The New York Times, a chief promoter of the Iraq and Afghanistan imperialism, also weighed in on this matter recently in its editorial “A Military for a Dangerous New World [sic]”.

    The United States and its NATO allies must be able to defeat the Taliban and Al Qaeda in Afghanistan — and keep pursuing Al Qaeda forces around the world. Pentagon planners must weigh the potential threats posed by Iran’s nuclear ambitions, an erratic North Korea, a rising China, an assertive Russia and a raft of unstable countries like Somalia and nuclear-armed Pakistan. And they must have sufficient troops, ships and planes to reassure allies in Asia, the Middle East and Europe.
    We believe the military needs the 65,000 additional Army troops and the 27,000 additional marines that Congress [read: Senators Clinton, Graham and Obama] finally pushed President Bush into seeking. That buildup is projected to take at least two years; by the end the United States will have 759,000 [actually 768,000] active-duty ground troops.
    That sounds like a lot, especially with the prospect of significant withdrawals from Iraq. But it would still be about 200,000 fewer ground forces than the United States had 20 years ago, during the final stages of the cold war. Less than a third of that expanded ground force would be available for deployment at any given moment.

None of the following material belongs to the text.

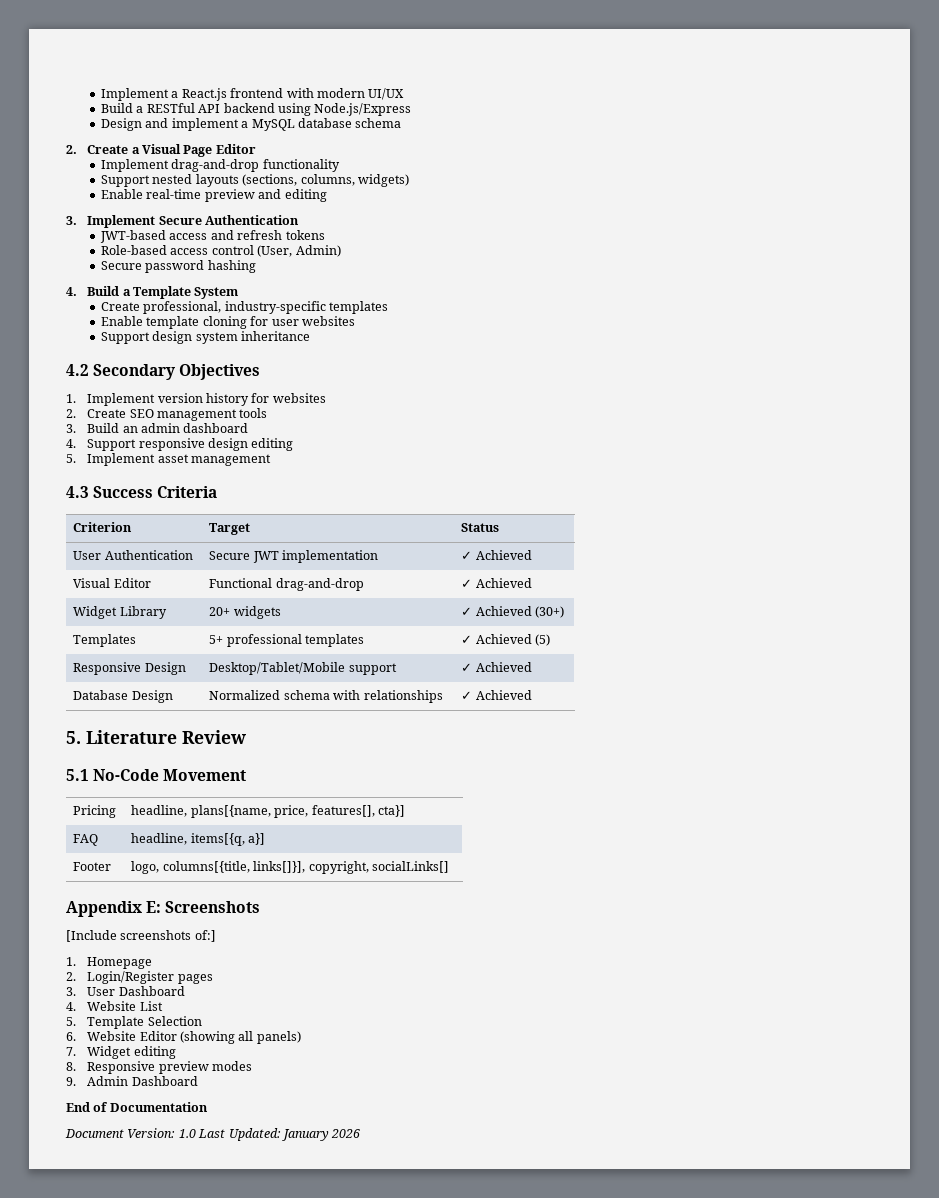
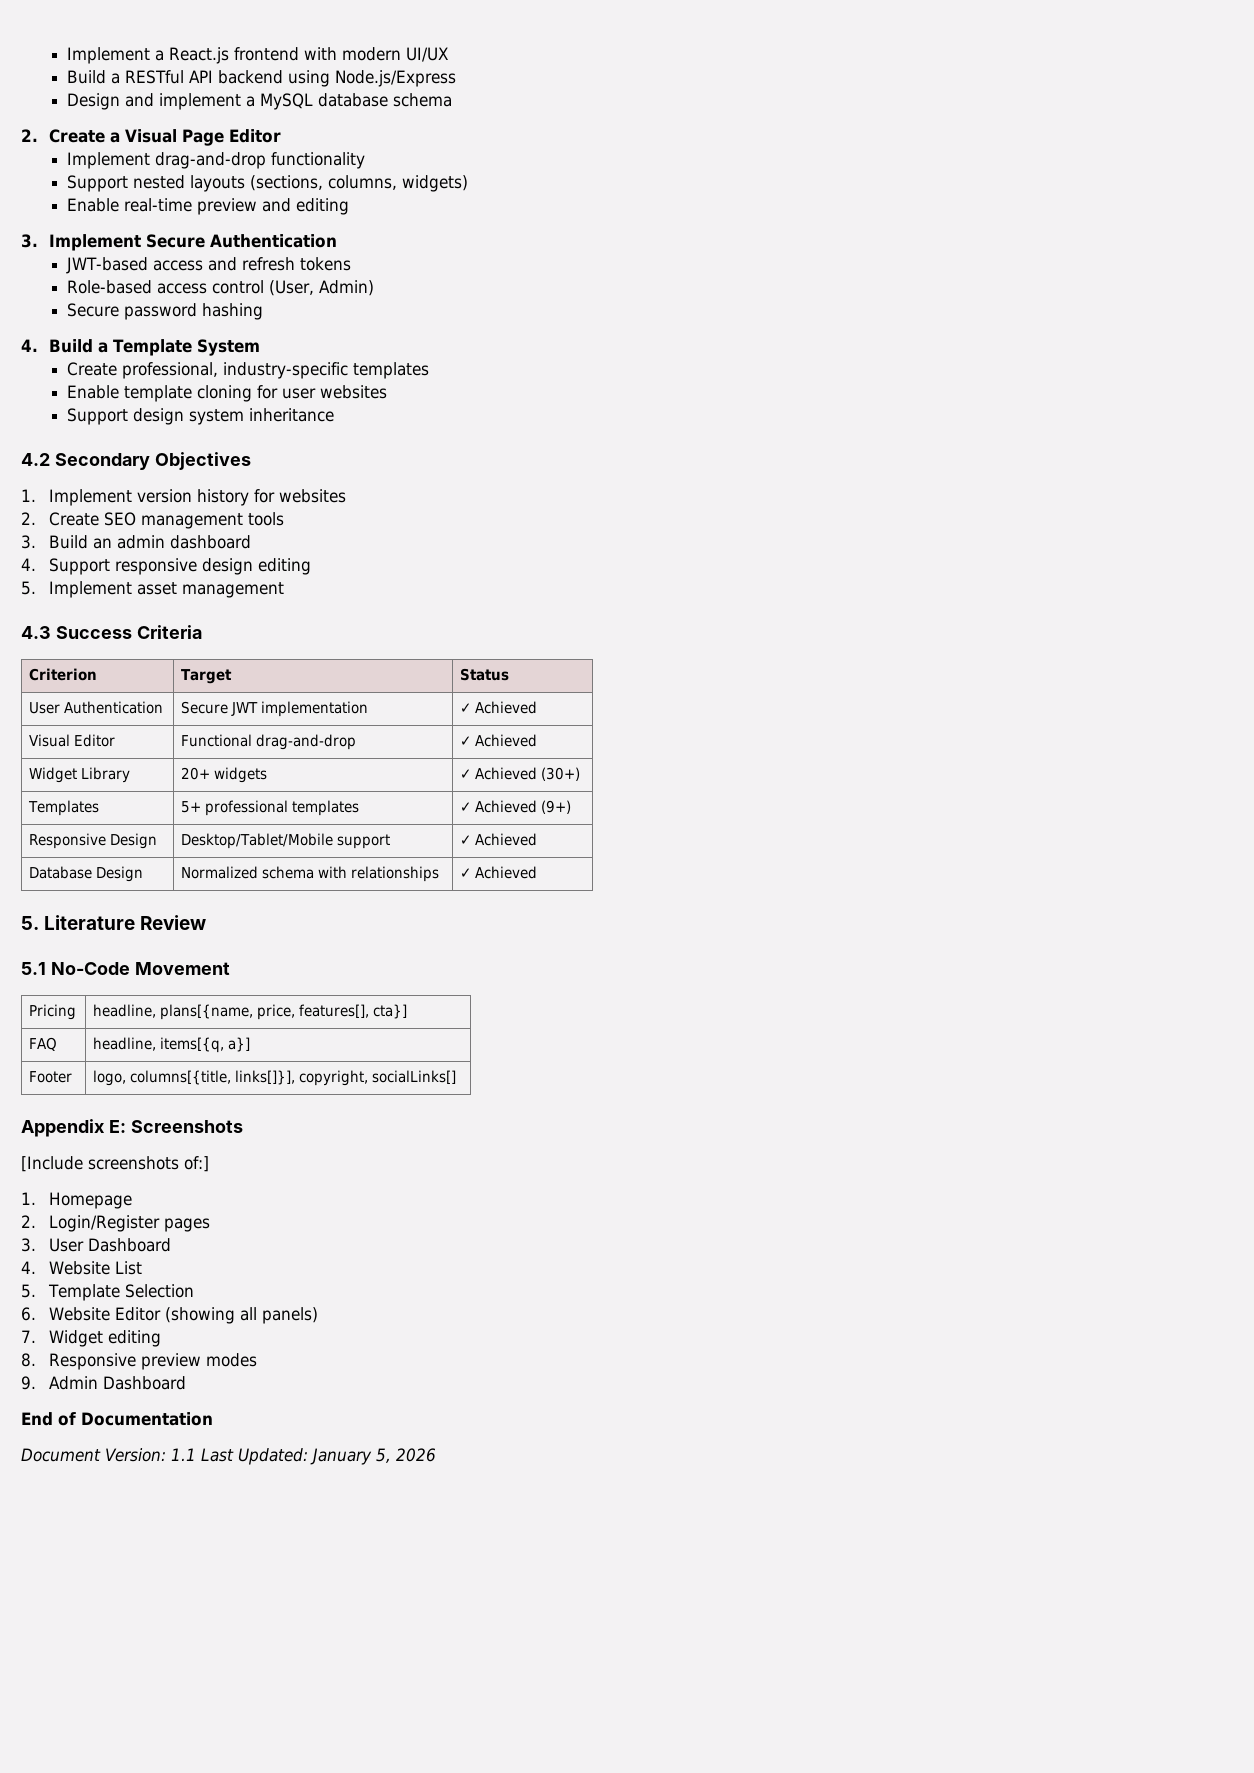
- Templates | 5+ professional templates | ✓ Achieved (5)
+ Templates | 5+ professional templates | ✓ Achieved (9+)
- Document Version: 1.0 Last Updated: January 2026
+ Document Version: 1.1 Last Updated: January 5, 2026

The NY Times doesn’t come right out and say it, but it looks like it wants another hundred thousand warriors, beyond what is programmed, to a total of nearly a million.
The United States is not threatened by any other military force in the world and it needs two hundred thousand MORE soldiers and Marines? As many ground troops as there are people in Detroit or San Jose?
What is the cost of this un-needed buildup in the middle of the current financial crisis? The current buildup of the Army and the Marine Corps will cost more than $100 billion over the next six years.
Let’s look at the places where the US has ground troops, and supposedly needs more.
First, a continuing consideration is increasing ‘dwell time,’ which is the amount of time a soldier or unit remains at home station between deployments. Army Chief of Staff George Casey stated plans for the future looked at extending dwell times for both active-duty Army and Army National Guard units, since the current operational tempo was a strain on Soldiers and their families. [Currently soldiers are one year in a combat zone and one year away, Marines are seven months in each.] “While this is the most resilient, professional, combat seasoned force I have been associated with in 38 years of my own service, we’re stretched. We can’t continue at this rate and still sustain the all volunteer force. We don’t have enough time at home to prepare for other things,” he said.
Another consideration is ‘stop loss,’ the forced retention of a soldier beyond his or her enlistment. According to General Casey, ending the Army’s reliance on stop loss to maintain troop levels in war zones won’t officially end for nearly two more years.
Now the foreign deployments.
IRAQ
It looks like there will be US ground forces in Iraq for some time.
Here’s SecDef Gates, Dec 14, 2008, destroying the Iraq SOFA, which Bush (w/o the Senate) negotiated with Iraq and which calls for ALL US forces to be out of Iraq in three years:

    “We’re going to have to be out of the cities, out of populated areas by the 30th of June. That represents a really significant change of mission. And it calls for us to have all of our combat units out by the end of 2011. . . And the president-elect, as everybody knows, has talked about 16 months, but he’s also talked about the drawdowns being responsible, and he’s also talked about wanting to listen and hear from commanders on the ground. . . . And I think the president-elect means exactly what he says. He wants to do it in a responsible way, a way that is safe for our soldiers and with the advice of our commanders.”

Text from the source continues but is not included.